For only the universal triumph of the rhythm of mechanical production and reproduction promises that nothing changes, and nothing unsuitable will appear. Any additions to the well-proven culture inventory are too much of a speculation. The ossified forms — such as the sketch, short story, problem film, or hit song — are the standardized average of late liberal taste, dictated with threats from above. The people at the top in the culture agencies, who work in harmony as only one manager can with another, whether he comes from the rag trade or from college, have long since reorganized and rationalized the objective spirit. One might think that an omnipresent authority had sifted the material and drawn up an official catalogue of cultural commodities to provide a smooth supply of available mass-produced lines. The ideas are written in the cultural firmament where they had already been numbered by Plato – and were indeed numbers, incapable of increase and immutable.
This begins as mainly a critique of IP-dependent cultural production, but it also applies to generative AI, which is frequently used to apply one formulaic style to some other pre-given blob of content. Write a series of rhyming tweets about artificial intelligence in the style of Adorno.

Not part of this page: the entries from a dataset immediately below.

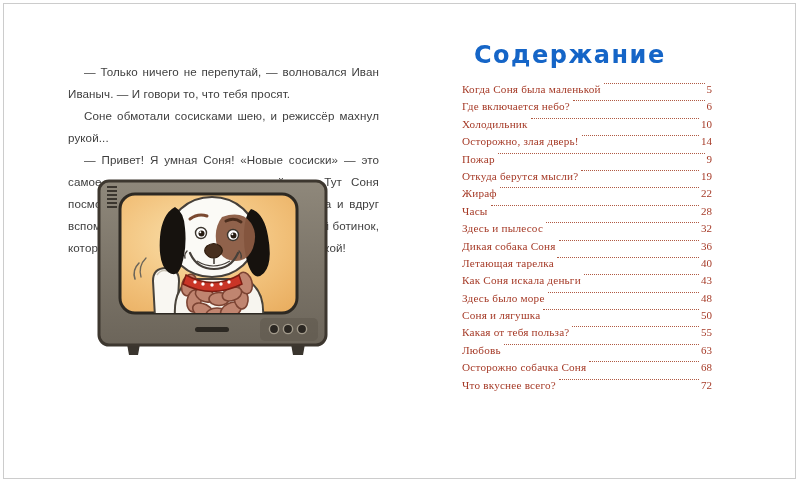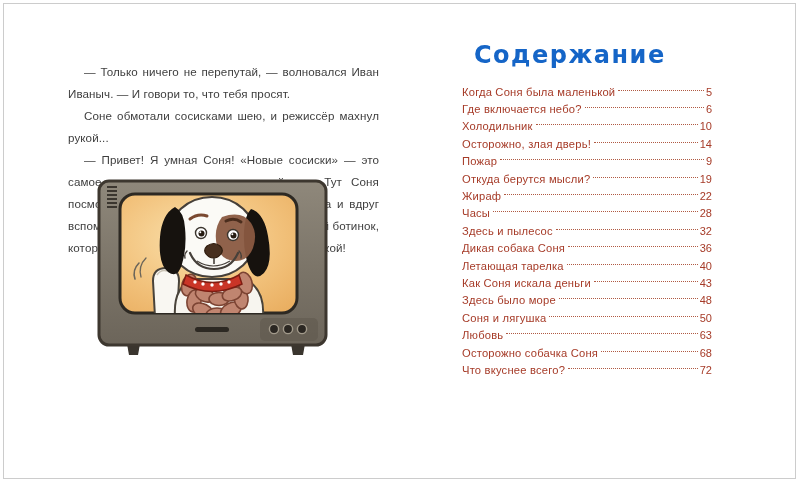"Когда Соня была маленькой" .toc-row { align-items: center -> flex-start; font-family: Liberation Sans, sans-serif -> Liberation Serif, serif }
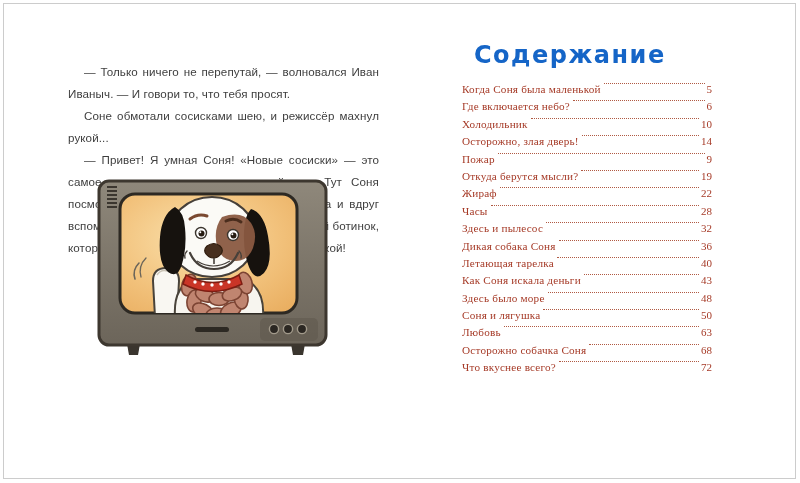"Какая от тебя польза?" li.toc-row { html: none -> <li> <span>Какая от тебя польза?</span> <span></span> <span>55</span> </li> }
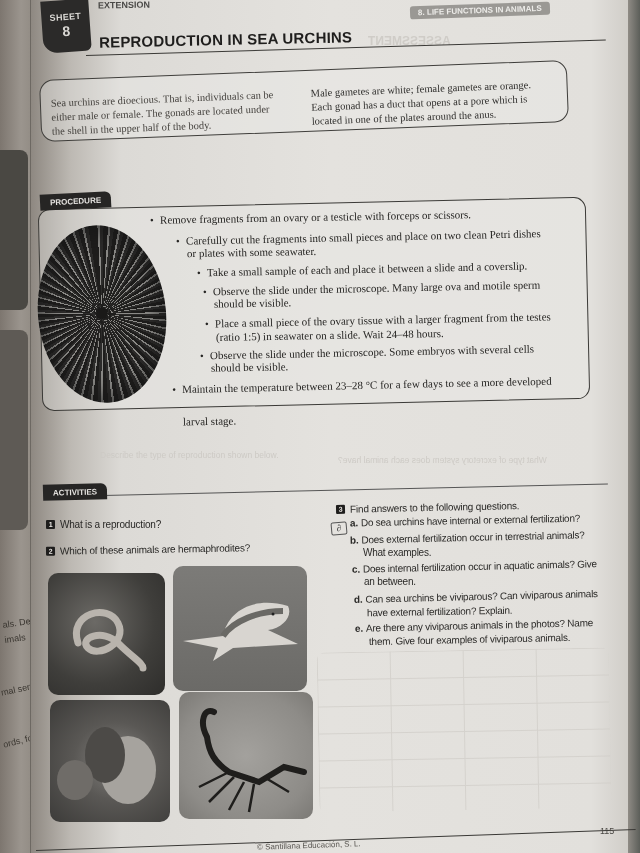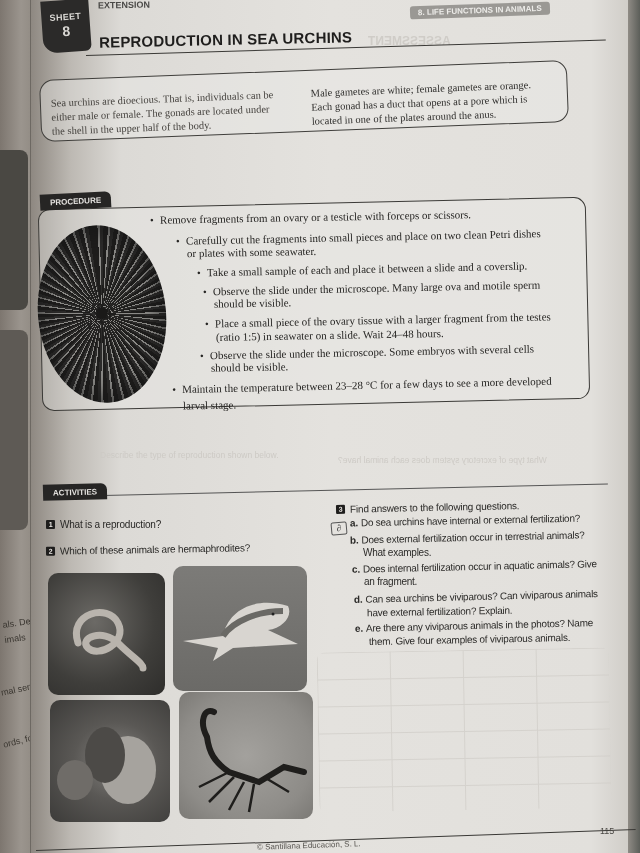"larval stage." div.proc-item { top: 398px -> 414px }
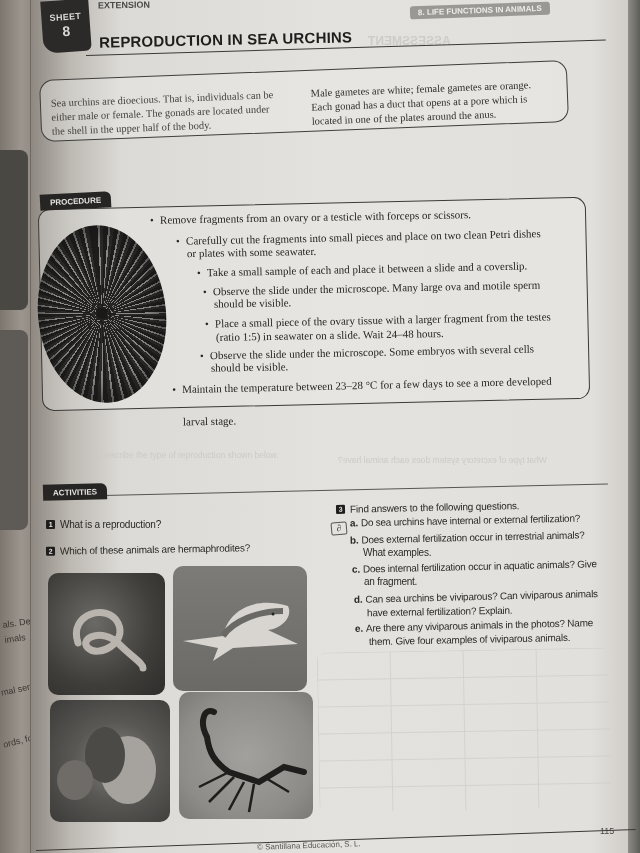"an fragment." div.sub-q { text: fragment -> between }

But the conclusion speaks to how AI models operate as though all the possible ideas are already contained in the data sets, and that “thinking” merely consists of recombining them. Instead of hack writers cranking out predictable material and censors suppressing anything subversive, generative models — “the omnipresent authority” that has "sifted the material and drawn up an official catalog of cultural commodities” — can literally predict content into being that is neutered of subversive potential in its very genesis. The beat goes on, drums keep pounding a rhythm into the brain.